COP21’de bahsedilen iklim değişikliğiyle mücadele ile yolsuzluk arasındaki bağlantının “çok net” olduğuna değinen Oya Özarslan, “Kamu ihaleleri, imar işlemleri ve planlarının değiştirilmesinin hayatımızı nasıl etkilediğini görüyoruz” diye açıkladı. Özarslan’a göre, ihale ve planlarda yer yer “usulsüzlükler ve siyasi kayırmacılığa” bulaşılması sebebiyle, Türkiye yeşil alanlarını kaybediyor. Kentler ise, insanların yaşamasını zorlaştıracak hale geliyor. Özarslan, “Ormansızlaşmaya baktığınızda işlemlerin neredeyse hepsinin problemli, şaibeli olduğunu görürsünüz” diyerek, “Kilyos Kuzey Ormanları’nın imara açılma sürecine” dikkat çekti.

“Hükümet, yetkililer yolsuzluğu ifade etmeli”

Peki Türkiye yolsuzlukla mücadele karnesindeki kırıklarını nasıl düzeltebilir? “Kurumların başındakilerin hukuka uyulmasını talep etmeleri gerekir” diyen Özarslan, “Her şey için Avrupa İnsan Hakları Mahkemesi’ne mi gideceğiz?
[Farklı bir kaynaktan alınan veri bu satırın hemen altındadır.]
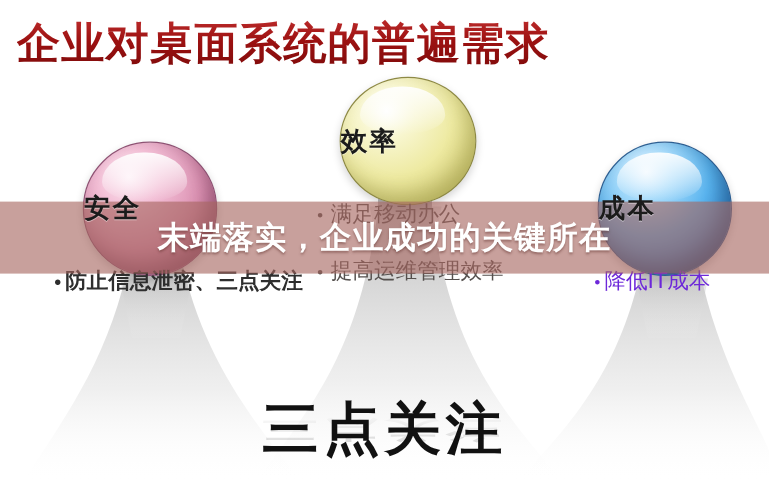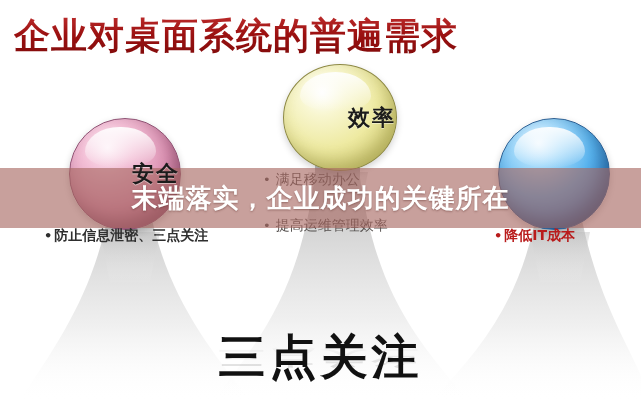--- a/index.html
+++ b/index.html
@@ -46,7 +46,7 @@
     border-radius: 50%;
     display: flex;
     align-items: center;
-    justify-content: flex-end;
+    justify-content: flex-start;
   }
   .sphere .glass {
     position: absolute;

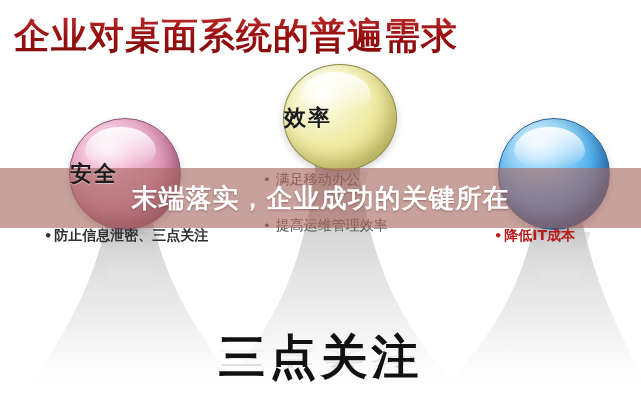--- a/index.html
+++ b/index.html
@@ -96,7 +96,7 @@
   
   .bullets {
     position: absolute;
-    font-size: 14px;
+    font-size: 18px;
     line-height: 22px;
     color: #3c3c3c;
     white-space: nowrap;

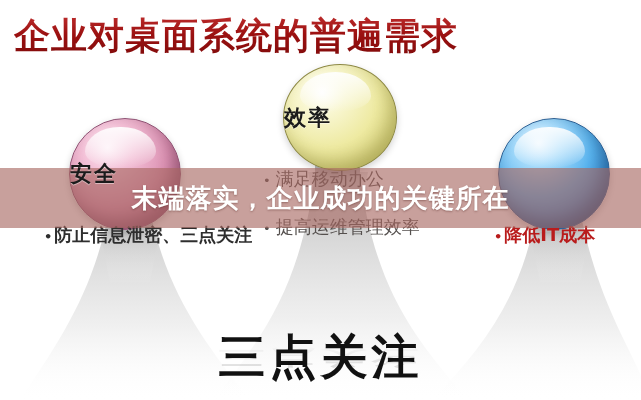--- a/index.html
+++ b/index.html
@@ -208,6 +208,7 @@
 
   <div class="sphere sphere-blue">
     <span class="glass"></span>
+    <span class="label">成本</span>
   </div>
 
   <div class="bullets bullets-safety">

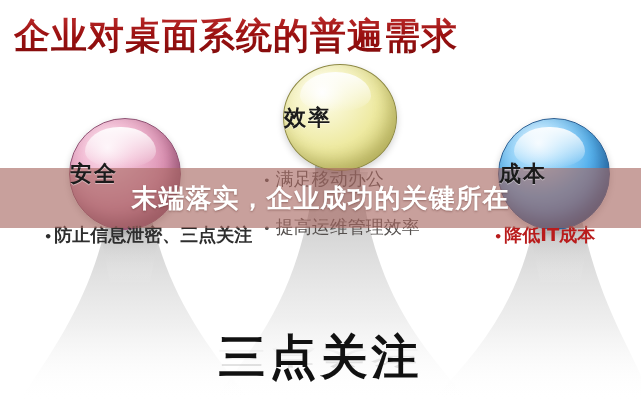--- a/index.html
+++ b/index.html
@@ -110,7 +110,7 @@
   .bullets-safety { left: 44px; top: 224px; font-weight: bold; color: #2e2e2e; }
   .bullets-efficiency { left: 263px; top: 168px; color: #55504e; }
   .bullets-efficiency .bullet::before { margin-right: 5px; }
-  .bullets-cost { left: 494px; top: 224px; font-weight: bold; color: #b91c1c; }
+  .bullets-cost { left: 494px; top: 224px; font-weight: normal; color: #6d28d9; }
 
   
   .bottom-heading {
Bizim yargımızın işlemesi için, lider, hükümet ve yetkililerimizin çok net bir şekilde yolsuzluğu ifade etmesi ve mücadeleyi sürdürmesi lazım” diye çağrı yaptı.
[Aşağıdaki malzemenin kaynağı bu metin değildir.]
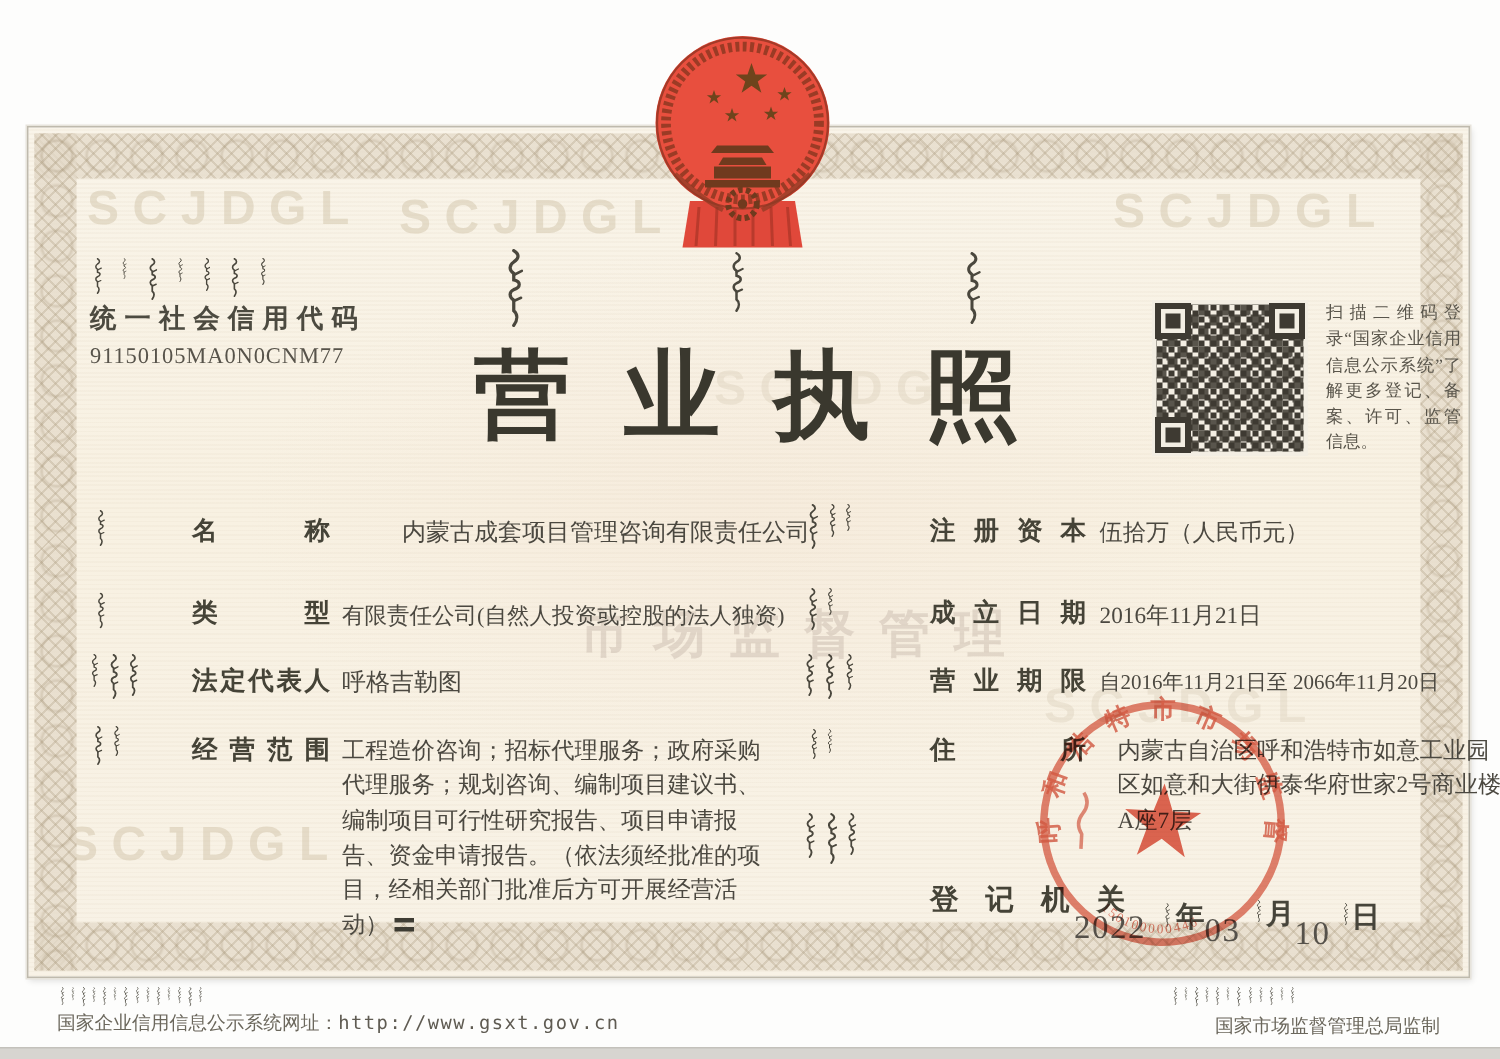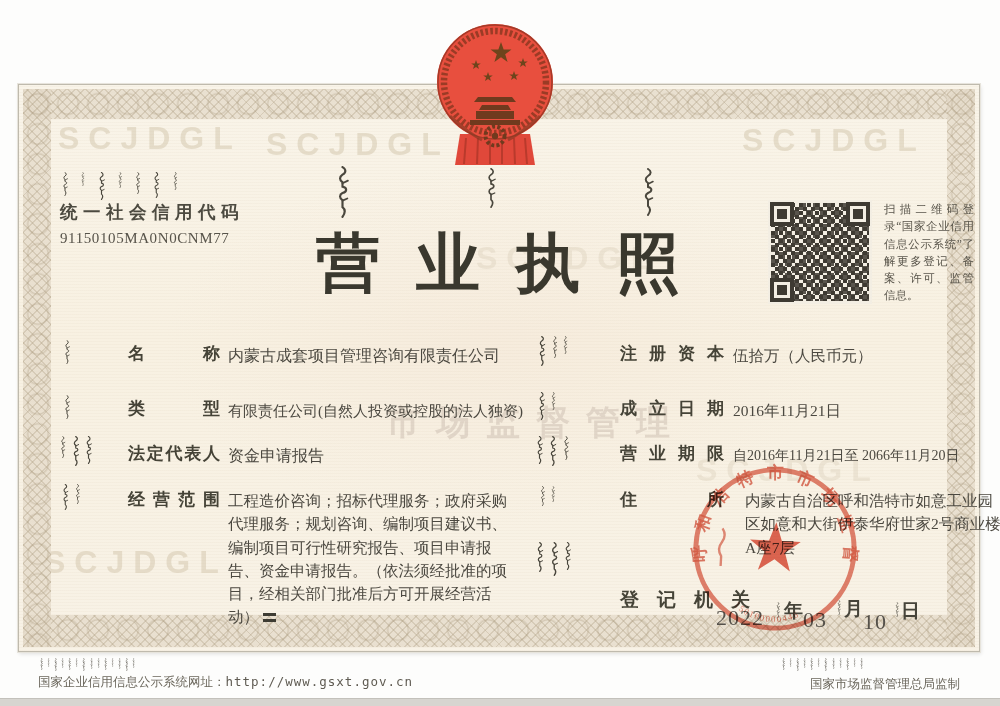--- a/index.html
+++ b/index.html
@@ -215,7 +215,7 @@
     </svg>
   </div>
 <div class="lab w92" style="left:128px; top:342px;">名称</div>
-<div class="val" style="left:228px; top:344px; width:312px;">内蒙古成套项目管理咨询有限责任公司</div>
+<div class="val" style="left:228px; top:344px; width:312px;text-align:right;">内蒙古成套项目管理咨询有限责任公司</div>
 
 <div class="mgr tight" style="left:64px; top:395px;">
     <svg viewBox="0 0 12 48" class="mg" style="height: 24px; width: 6px;">

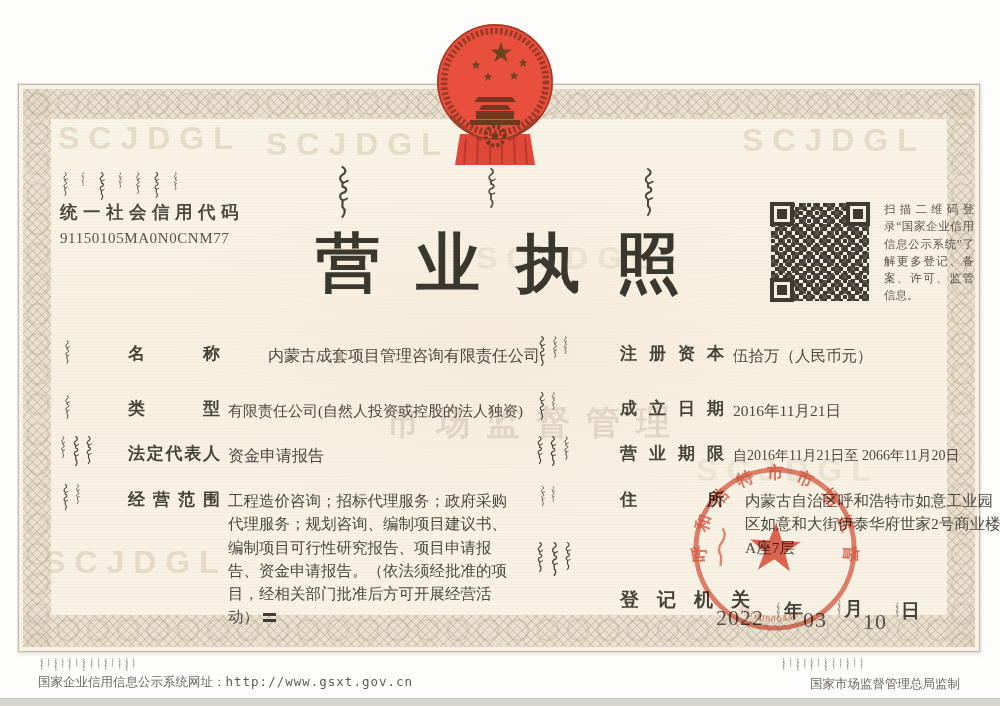--- a/index.html
+++ b/index.html
@@ -237,7 +237,7 @@
     </svg>
   </div>
 <div class="lab w92" style="left:128px; top:442px;">法定代表人</div>
-<div class="val" style="left:228px; top:444px;">资金申请报告</div>
+<div class="val" style="left:228px; top:444px;">呼格吉勒图</div>
 
 <div class="mgr tight" style="left:62px; top:484px;">
     <svg viewBox="0 0 12 48" class="mg" style="height: 26px; width: 6.5px;">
“Yolsuzlukla mücadele birimleri dağınık”

“Birçok ülkede yolsuzlukla mücadele üst birimi kurularak her şeyi koordine ederken, biz de bu işin başı, sahibi yok” diye konuşan Özarslan, mücadelenin Adalet Bakanlığı, Etik Kurulu, Mali Suçları Araştırma Kurulu (MASAK) gibi kurumlara dağıldığını söyledi.

“Yasa çıkarıldı, uygulanmadı”

“Yolsuzlukla ilgili reformların çok uzun zamandır yapılmadığı ve yasa çıkarıp uygulanmadığı” eleştirisini getiren Özarslan, Başbakanlık Teftiş Kurulu’nun 2010’da açıkladığı ve dört yılda bitmesi beklenen “Saydamlığın Artırılması ve Yolsuzlukla Mücadelenin Güçlendirilmesi Stratejisi”ne değindi. “15 komisyon kurulduğu söyleniyor; ancak, 2014’ten beri süreci izlemeyi talep etsek de, kamuyla sonuçları paylaşmıyorlar” diye konuşan Özarslan, yetkililere bu sonuçları açıklamaları çağrısı yaptı. Başbakan Davutoğlu’nun Ocak’ta duyurduğu siyasetin finansmanı ve imar planlarına yönelik “Kamu’da Şeffaflık Paketi”nin derneğin önerilerini de yansıttığını sözlerine ekleyen Oya Özarslan, buna rağmen paketle ilgili ilerleme görmediklerini söyledi.